ネット中継を見ていたところに携帯に電話がかかってきた。知らない番号だ。でも一部の番号に見覚えがある。まさか…。
《エリューシヴ君!聞こえる⁈》
「教授?どうやってこの番号を?」
《君の先輩達から方々回って聞き出したのさ。あまり大きな声では言えないし、君の家に直接かけるわけにもいかない内容だからね。メールもダメだ。活字ではバレる可能性がある》
「まさか…この戦争のことですか?」
《私の予想が現実のものになるなんてね…!民間の衛星写真からまさかとは思ったけど…》
「軍備増強を知っていた、と」
《信じたくはなかったさ!私だって…!ふぅ…ちょっと待ってくれ…。よし…よし。落ち着いた。手短に話す。会話から聞き取られたくないから私が一方的に話す!分かったならイヤホンか何かつけたあとにyesと言ってくれ!》
私は無線式のイヤホンをつけて中継を見ているシグに注意しながら音楽を聴いている振りをする。
「yes」
《…君の家に書類が行っているはずだ。だが決して見ないで欲しい。君は見てはならない。私の友人からの手紙だが、まともじゃない。いいか?絶対に見るな!それともう一つ!いつだって君は私のかわいい生徒だ。それを忘れないで欲しい。それじゃあ…絶対に見るなよ!》
「…切れた」
教授の言うことを聞かなければならないのか。それとも私は、沈黙を破って見に行かなればならないのだろうか。分からない。見てはならない?クトゥルフではあるまいし。何かを心配していたことに変わりはない。ただ気になった私は、珍しく好奇心で例の手紙を探しに行くことにした。お父さんが丸めているのを見たからポケットの中だろうか?内にシュレッダーが無かったのは幸いだったとおもう。おかげでバラバラにされても復元が楽になる。
「ちょっとトイレ…」
私はそう言って自室を出た。ふらふらと屋敷を歩き回り、怪しそうな場所を全て調べてみた。とはいえそう簡単に見つかることはない。まあそんなもんだと思っていた。だったらやることは一つしかない…。
「お父さんの書斎に侵入してみるか…」
お父さんは大学教授を勤めている。なので貴重な資料などが大量にある。故に電子ロックを採用している。鍵があれば盗まれる可能性が高くなる。とはいえ銀行ほど厳重なロックじゃない。サーバーシステムに繋がってるわけでもない。閉鎖型回路になっている。おかげで何一つ苦労することはない。電子端末を出して近づけて、パターン解析をするとあっさりパスワードが分かった。一ヶ月に何回か変えてるみたいだけど私にかかれば大したことはない。
周囲を確認し、ゆっくりと入る。運がいいことに近くに丸められた例の手紙が転がっていた。ゴム手袋をしてゆっくり開く。持っていくわけにはいかないのでスキャンと写真だけ実行。
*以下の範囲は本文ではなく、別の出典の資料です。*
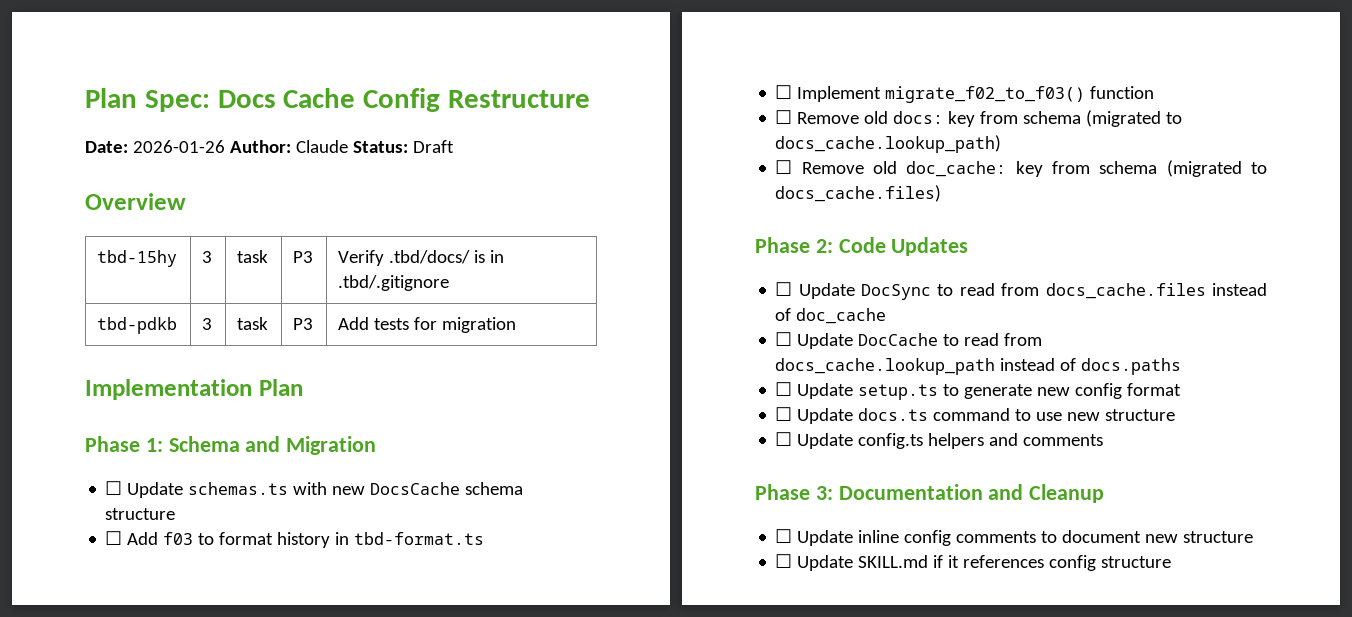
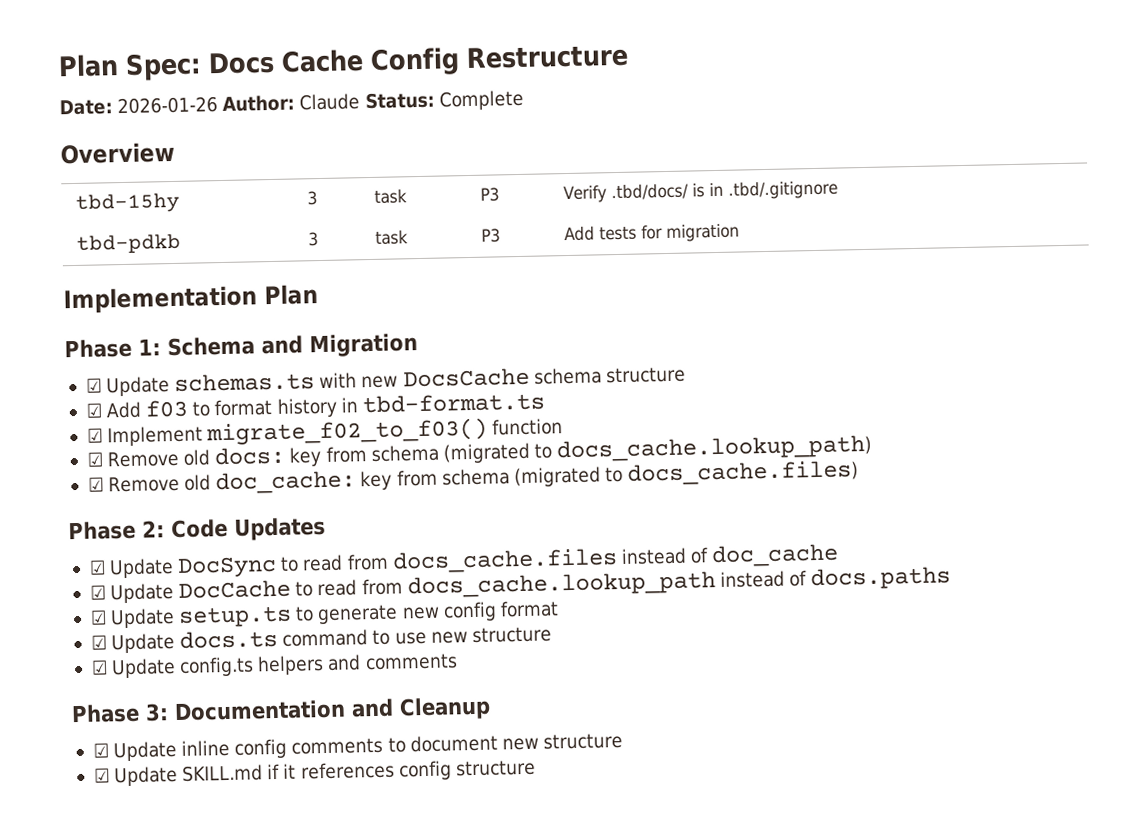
- Date: 2026-01-26 Author: Claude Status: Draft
+ Date: 2026-01-26 Author: Claude Status: Complete
- ☐ Update schemas.ts with new DocsCache schema structure
+ ☑ Update schemas.ts with new DocsCache schema structure
- ☐ Add f03 to format history in tbd-format.ts
+ ☑ Add f03 to format history in tbd-format.ts
- ☐ Implement migrate_f02_to_f03() function
+ ☑ Implement migrate_f02_to_f03() function
- ☐ Remove old docs: key from schema (migrated to docs_cache.lookup_path)
+ ☑ Remove old docs: key from schema (migrated to docs_cache.lookup_path)
- ☐ Remove old doc_cache: key from schema (migrated to docs_cache.files)
+ ☑ Remove old doc_cache: key from schema (migrated to docs_cache.files)
- ☐ Update DocSync to read from docs_cache.files instead of doc_cache
+ ☑ Update DocSync to read from docs_cache.files instead of doc_cache
- ☐ Update DocCache to read from docs_cache.lookup_path instead of docs.paths
+ ☑ Update DocCache to read from docs_cache.lookup_path instead of docs.paths
- ☐ Update setup.ts to generate new config format
+ ☑ Update setup.ts to generate new config format
- ☐ Update docs.ts command to use new structure
+ ☑ Update docs.ts command to use new structure
- ☐ Update config.ts helpers and comments
+ ☑ Update config.ts helpers and comments
- ☐ Update inline config comments to document new structure
+ ☑ Update inline config comments to document new structure
- ☐ Update SKILL.md if it references config structure
+ ☑ Update SKILL.md if it references config structure

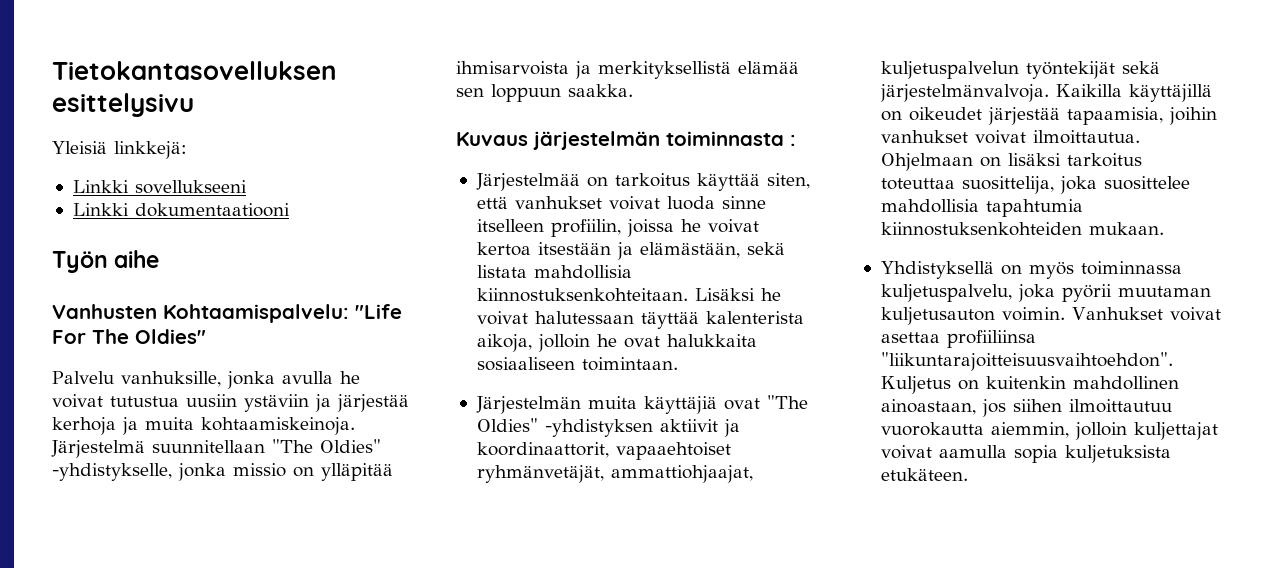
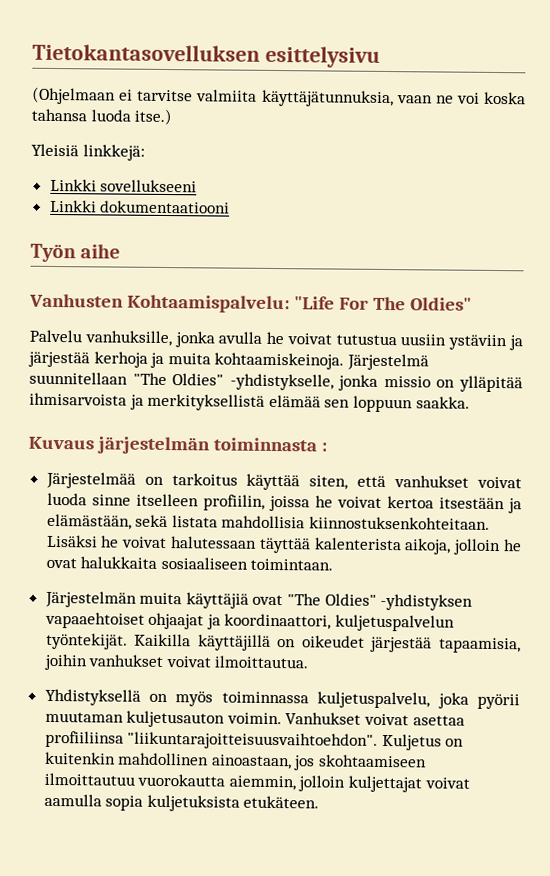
+ (Ohjelmaan ei tarvitse valmiita käyttäjätunnuksia, vaan ne voi koska tahansa luoda itse.)
- Järjestelmän muita käyttäjiä ovat "The Oldies" -yhdistyksen aktiivit ja koordinaattorit, vapaaehtoiset ryhmänvetäjät, ammattiohjaajat, kuljetuspalvelun työntekijät sekä järjestelmänvalvoja.
+ Järjestelmän muita käyttäjiä ovat "The Oldies" -yhdistyksen vapaaehtoiset ohjaajat ja koordinaattori, kuljetuspalvelun työntekijät.
- Ohjelmaan on lisäksi tarkoitus toteuttaa suosittelija, joka suosittelee mahdollisia tapahtumia kiinnostuksenkohteiden mukaan.
- Kuljetus on kuitenkin mahdollinen ainoastaan, jos siihen ilmoittautuu vuorokautta aiemmin, jolloin kuljettajat voivat aamulla sopia kuljetuksista etukäteen.
+ Kuljetus on kuitenkin mahdollinen ainoastaan, jos skohtaamiseen ilmoittautuu vuorokautta aiemmin, jolloin kuljettajat voivat aamulla sopia kuljetuksista etukäteen.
あとは元の位置に戻しつつ、自分のいた形跡を消して静かに書斎を後にした。
自室に戻ると、まだシグがじっと画面を見て国営放送を視聴している。時計の針は10時を示している。
「戦争なんて…なんでみんなやりたがるんだろう…」
「さあね…。シグ。もう遅いから寝よう」
「あ、もうこんな時間か…。おやすみエル。早く寝てね」
「うん」
シグが出て行った時点で、私はスキャンしたデータと写真を元に復元を始めた。活字が分からないところは解析ソフトに任せて、分かる部分のみを構成していった。30分も経つ頃には完全に解析を完了することができた。
さて。その悪魔の手紙とやらを見せてもらおうかな。